2025/10/29 | Andrés Pérez M., Vittorio Peretti, Andrea Tellechea & Ignacio Martínez
The unemployment rate reached 8.5% in the third quarter of the year, 0.2pp down from 3Q24, while in line with both the Bloomberg consensus and our call. Employment rose 1.5% YoY (0% in 2Q), and the labor force did so by 1.2% (0.6% in 2Q).On a seasonally adjusted basis (SA), employment increased 1.1% from the June quarter (-0.2% QoQ/SA in 2Q). The unemployment rate (SA; 8.4%) is down 0.5pp from the 2Q peak. Nevertheless, the unemployment rate has hovered at or above the upper bound of the BCCh’s estimated NAIRU (7-5-8.5%) for more than a year. Labor market informality sits at 26.2%, down 0.8pp over one year. Informatics, administration services and health were key job creating sectors over twelve months. The annual employment change continues to show an offset between positive formal job creation (+170 thousand YoY), lifted by the private sector (+90 thousand) while public posts adjust and informal posts tick down.

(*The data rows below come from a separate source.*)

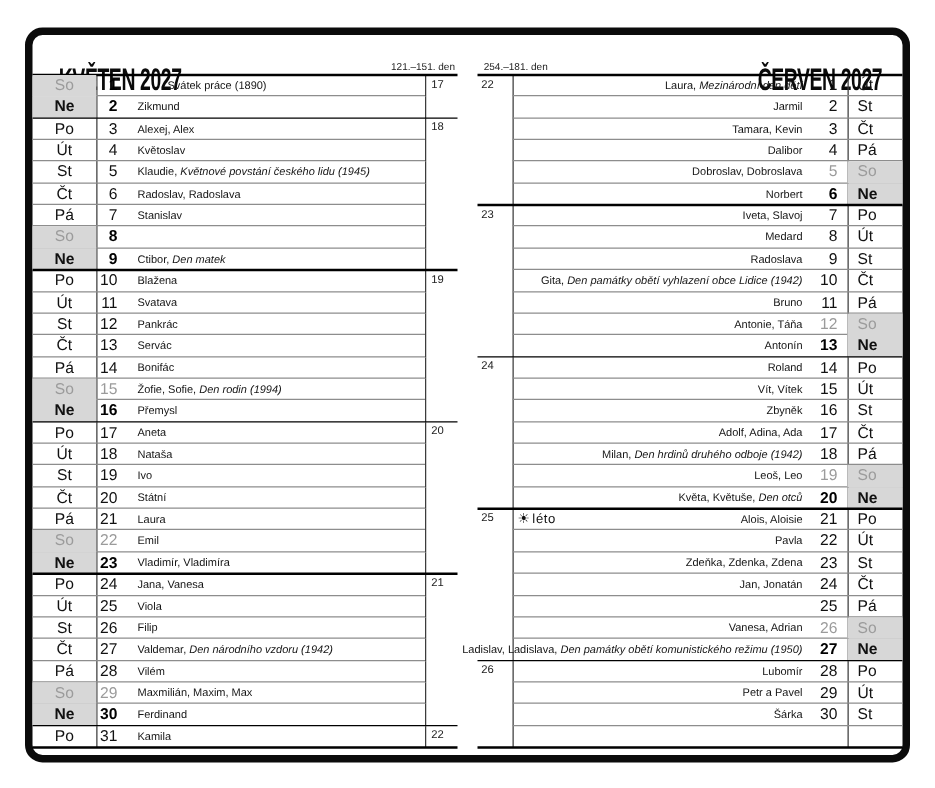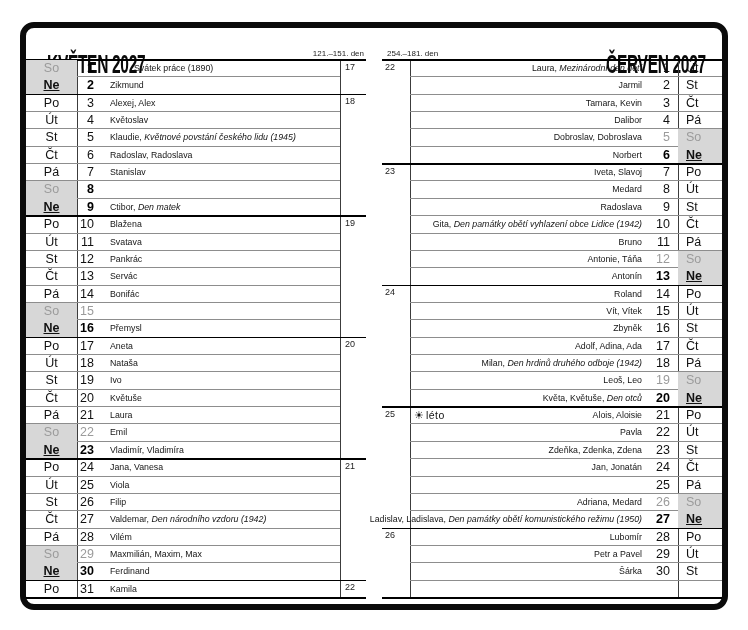"Ne" .dow.sun { text-decoration: underline -> none }
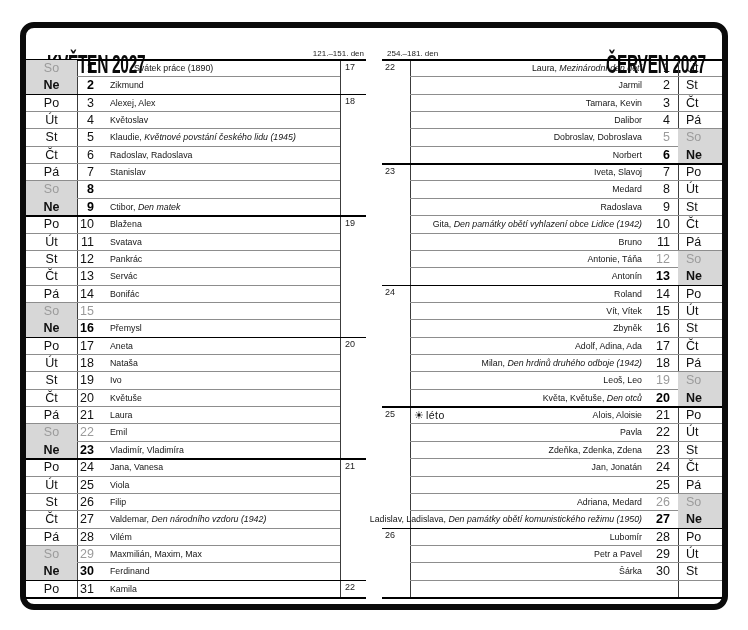"Žofie, Sofie, Den rodin (1994)" div.names { html: none -> <div><span>Žofie, Sofie, </span><span>Den rodin (1994)</span></div> }
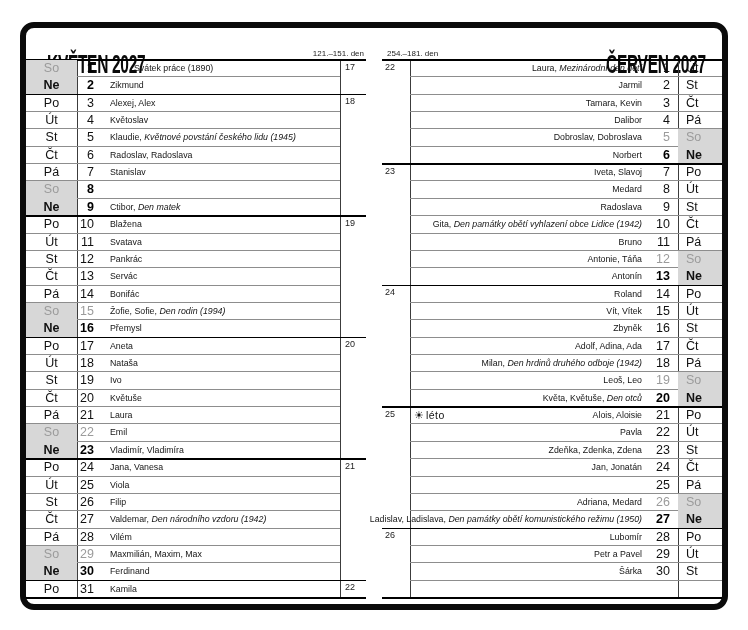"Květuše" span { text: Květuše -> Státní }
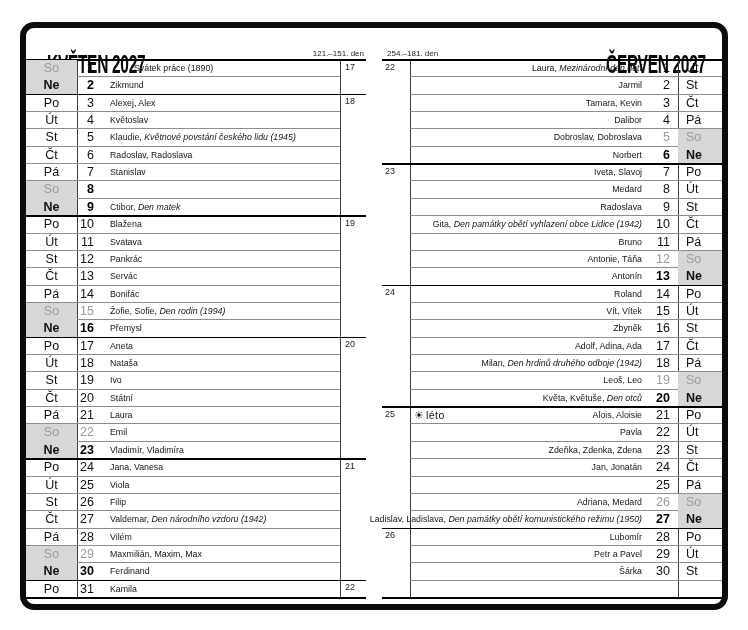"Adriana, Medard" span { text: Adriana, Medard -> Vanesa, Adrian }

Our Take: In the context of substantial increases in labor costs over the past few years, labor market dynamics had been downbeat but improving non-mining activity and signs of recovering credit demand are likely leading to an inflection in labor demand, albeit still at low levels. We have a downside bias to our average unemployment rate estimate of 8.7% for this year. Looking ahead, if business sentiment recovery consolidates, and the investment dynamism spills over to the construction sector amid property purchasing incentive programs and lower average interest rates, employment dynamics should improve and support a retreat deeper into the BCCh’s NAIRU range. The improving investment outlook and recovering labor market will likely sustain demand-led inflationary pressure, raising the risk that the BCCh keeps rates stable for longer than our baseline scenario of a rate cut in December.